## Data:
>>>>
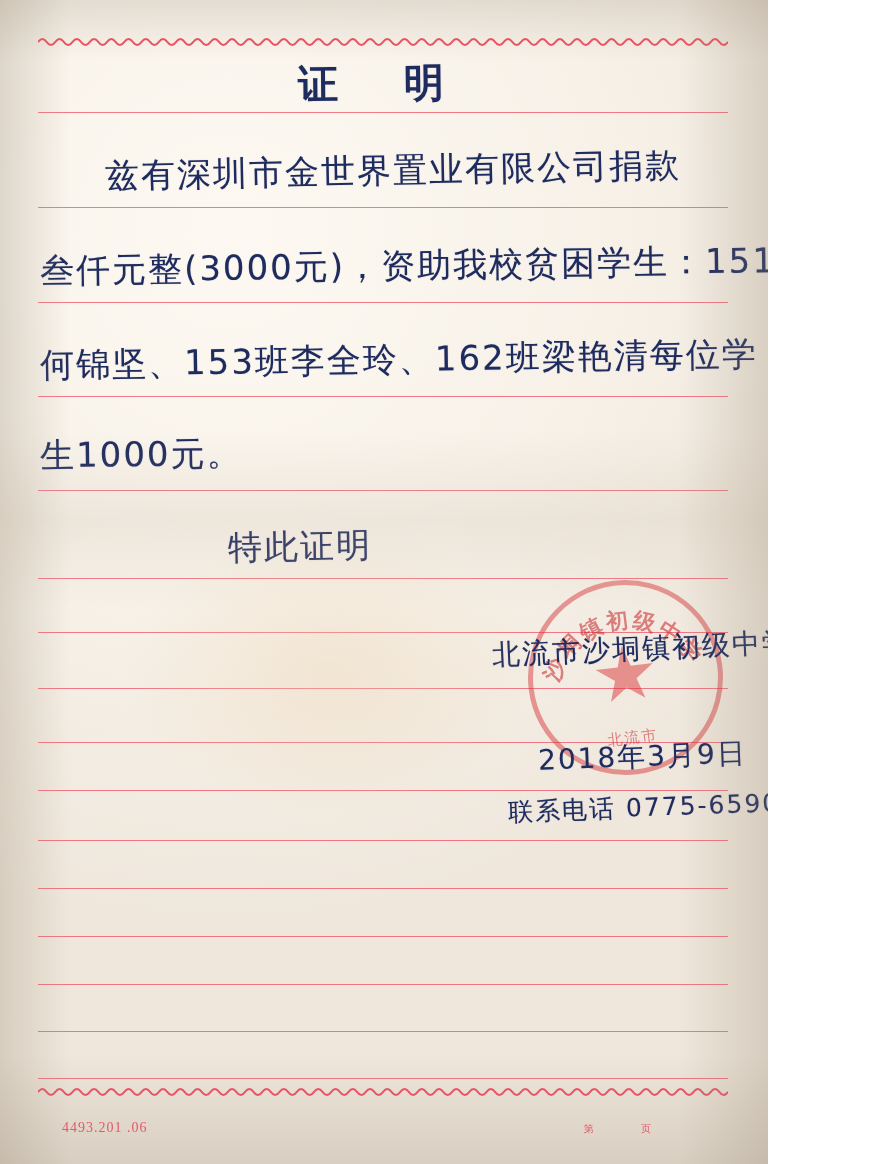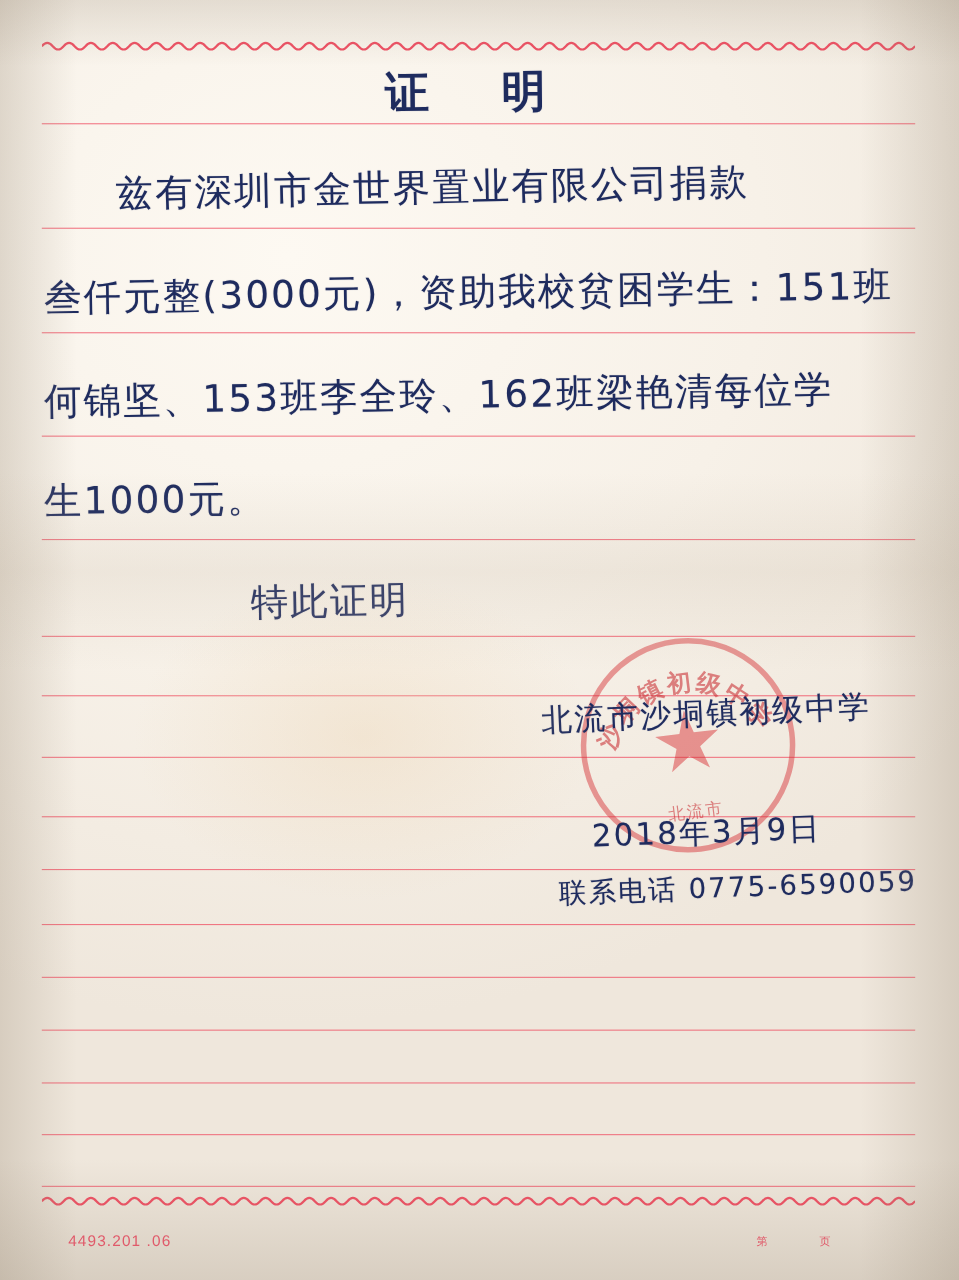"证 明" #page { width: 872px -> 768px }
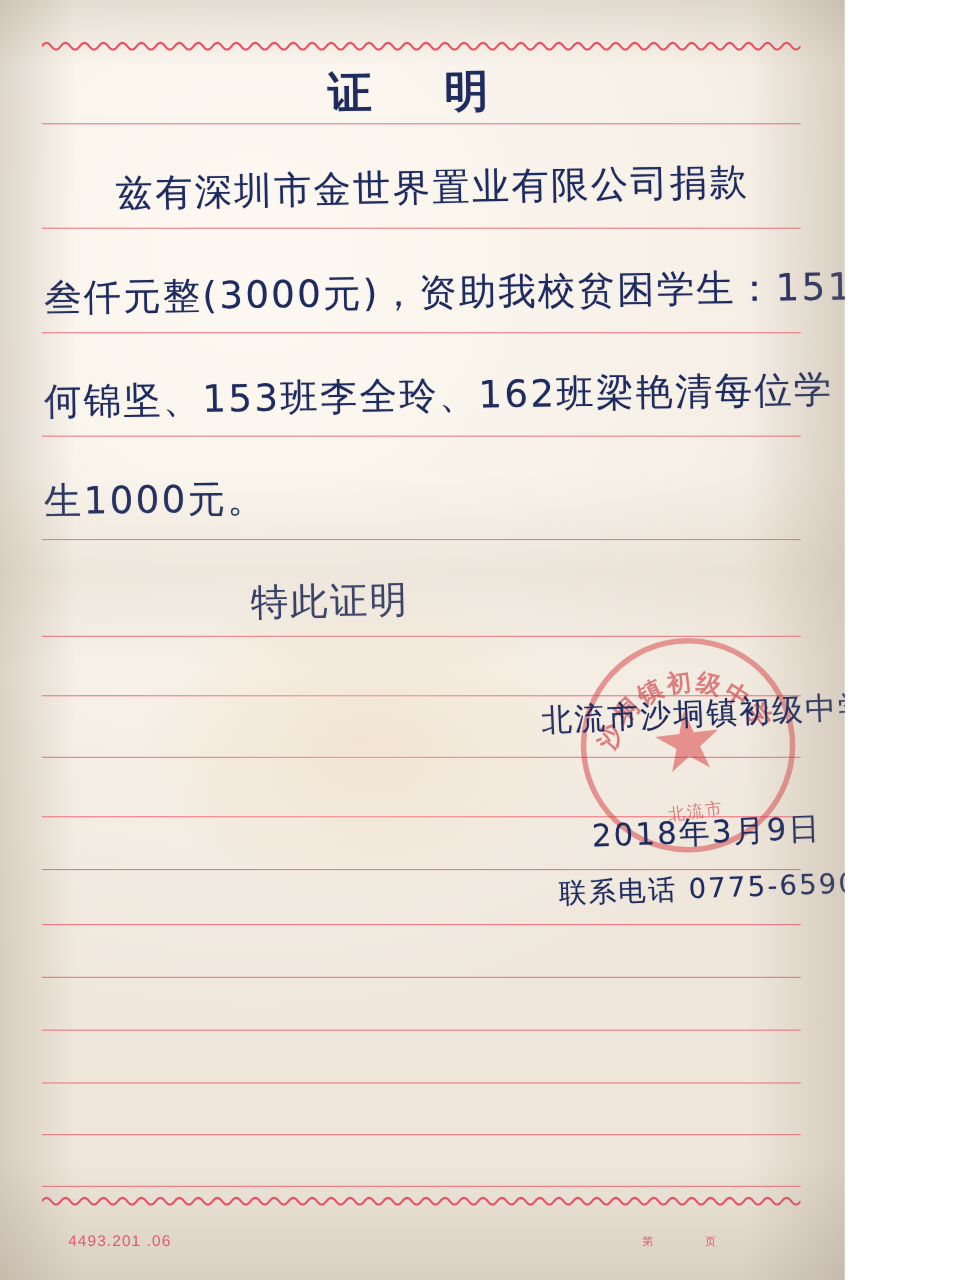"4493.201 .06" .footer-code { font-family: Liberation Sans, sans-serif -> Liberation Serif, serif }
<<<<
>>>>
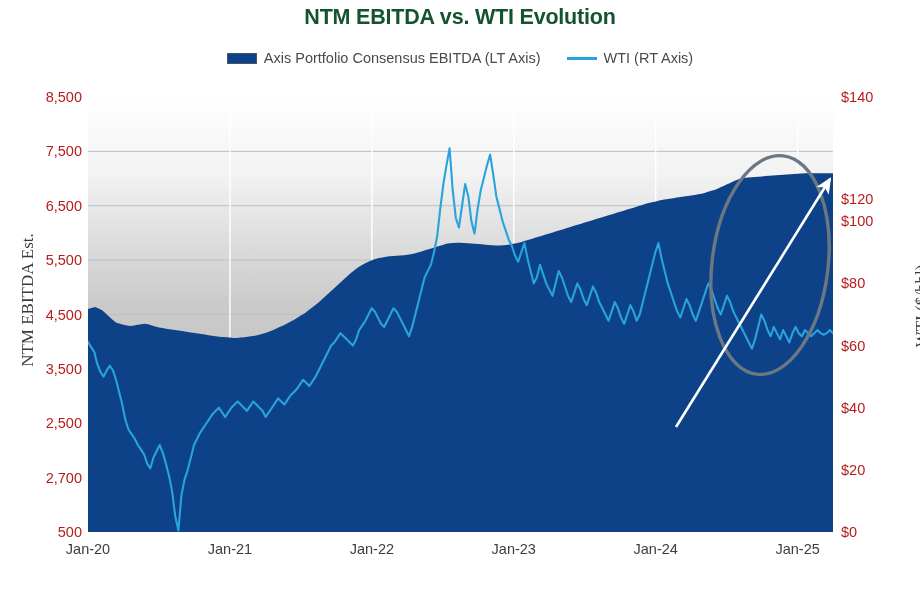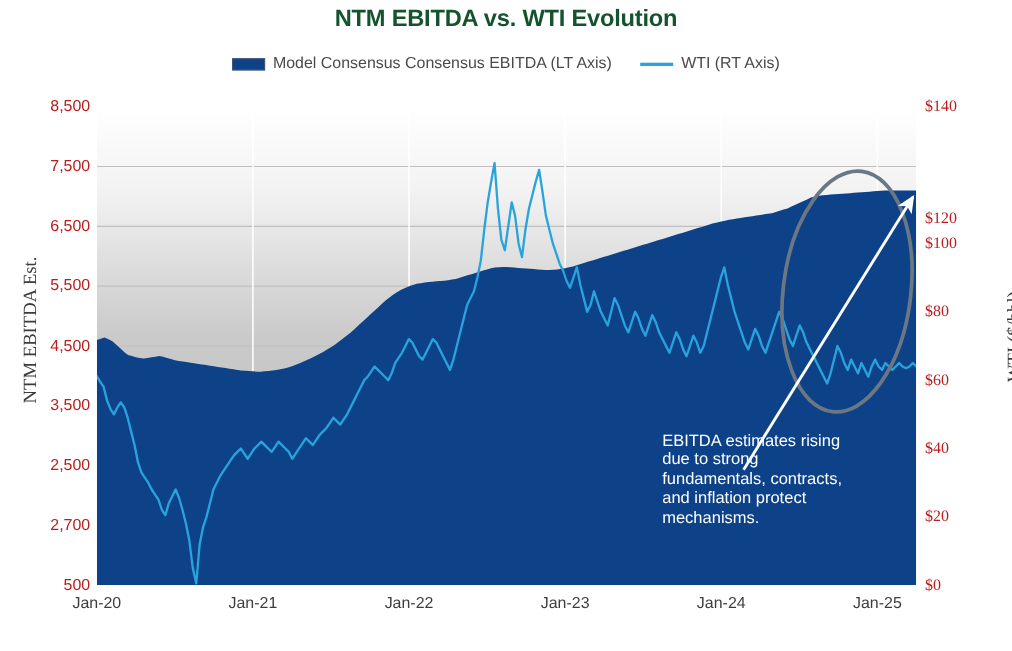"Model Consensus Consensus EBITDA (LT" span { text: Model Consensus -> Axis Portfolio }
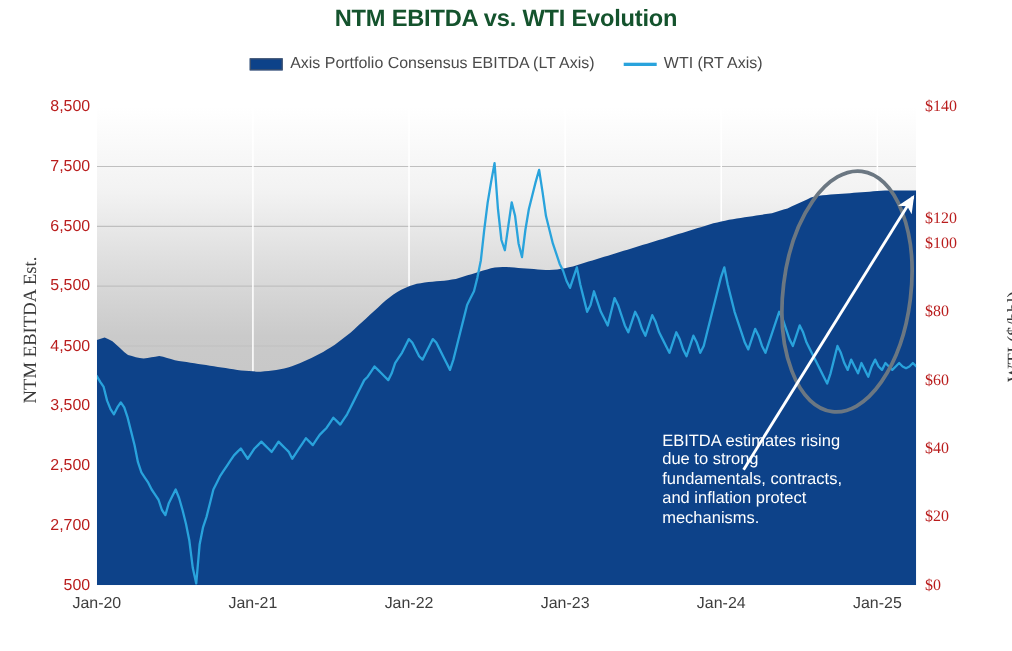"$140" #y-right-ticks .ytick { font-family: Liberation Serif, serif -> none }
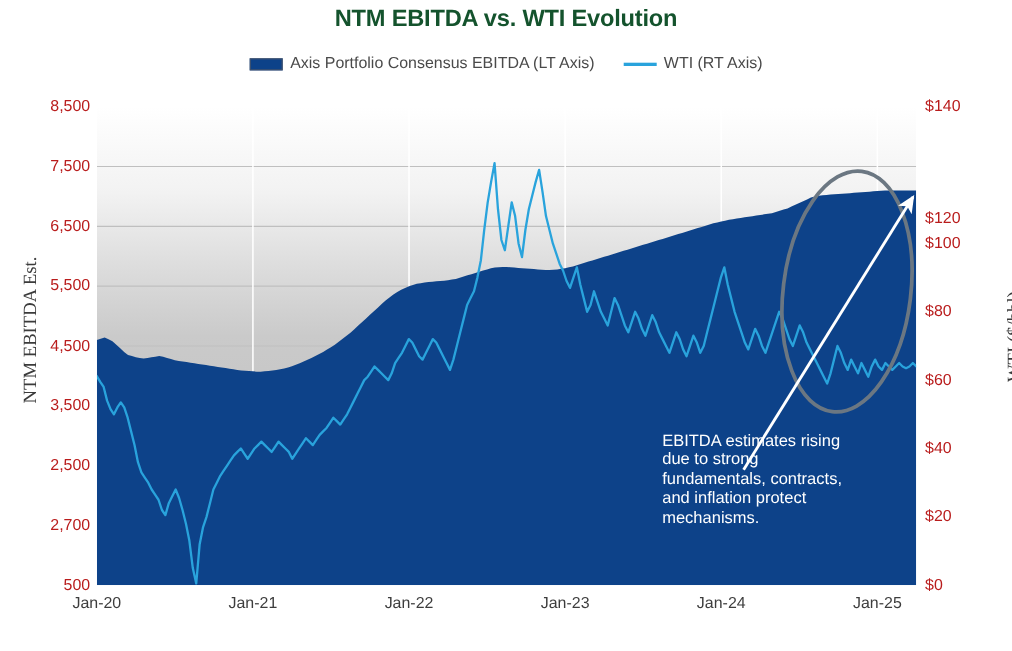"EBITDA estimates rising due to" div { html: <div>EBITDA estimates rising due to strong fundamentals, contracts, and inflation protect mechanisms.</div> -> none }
<<<<
>>>>
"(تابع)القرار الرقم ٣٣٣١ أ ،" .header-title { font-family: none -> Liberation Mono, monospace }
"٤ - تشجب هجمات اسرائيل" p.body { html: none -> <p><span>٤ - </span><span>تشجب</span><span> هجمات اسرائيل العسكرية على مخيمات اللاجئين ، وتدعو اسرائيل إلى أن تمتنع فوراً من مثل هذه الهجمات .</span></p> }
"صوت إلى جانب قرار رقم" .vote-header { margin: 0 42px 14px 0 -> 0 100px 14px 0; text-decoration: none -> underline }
<<<<
## Instructions to follow:
The stretch above running from the line with "width: 872px ->" through the line with "Liberation Sans, sans-serif" is all you should copy, exactly, leaving out the pictures.

## Result:
"证 明" #page { width: 872px -> 768px }
"4493.201 .06" .footer-code { font-family: Liberation Sans, sans-serif -> Liberation Serif, serif }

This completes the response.